**What is being asked**: Wherever "Projekt" appears in the records below, copy the line that holds it.

**Data to process**:
+++
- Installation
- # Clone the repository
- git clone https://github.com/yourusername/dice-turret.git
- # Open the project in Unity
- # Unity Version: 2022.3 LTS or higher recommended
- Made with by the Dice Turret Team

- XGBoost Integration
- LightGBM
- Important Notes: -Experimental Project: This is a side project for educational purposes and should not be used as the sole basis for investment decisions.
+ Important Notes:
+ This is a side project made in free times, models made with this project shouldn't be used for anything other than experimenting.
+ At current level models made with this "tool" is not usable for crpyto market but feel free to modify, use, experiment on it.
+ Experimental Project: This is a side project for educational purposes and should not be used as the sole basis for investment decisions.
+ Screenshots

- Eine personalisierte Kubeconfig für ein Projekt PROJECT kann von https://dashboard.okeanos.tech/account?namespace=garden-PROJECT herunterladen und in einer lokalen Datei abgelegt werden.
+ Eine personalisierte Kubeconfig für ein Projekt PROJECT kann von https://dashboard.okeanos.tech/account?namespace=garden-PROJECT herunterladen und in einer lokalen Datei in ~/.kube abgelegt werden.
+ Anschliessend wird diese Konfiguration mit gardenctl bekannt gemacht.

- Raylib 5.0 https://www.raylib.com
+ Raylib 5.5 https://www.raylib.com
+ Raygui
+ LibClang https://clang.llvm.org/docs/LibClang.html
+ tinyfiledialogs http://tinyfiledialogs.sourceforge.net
+++
**Your response**:
- Eine personalisierte Kubeconfig für ein Projekt PROJECT kann von https://dashboard.okeanos.tech/account?namespace=garden-PROJECT herunterladen und in einer lokalen Datei abgelegt werden.
+ Eine personalisierte Kubeconfig für ein Projekt PROJECT kann von https://dashboard.okeanos.tech/account?namespace=garden-PROJECT herunterladen und in einer lokalen Datei in ~/.kube abgelegt werden.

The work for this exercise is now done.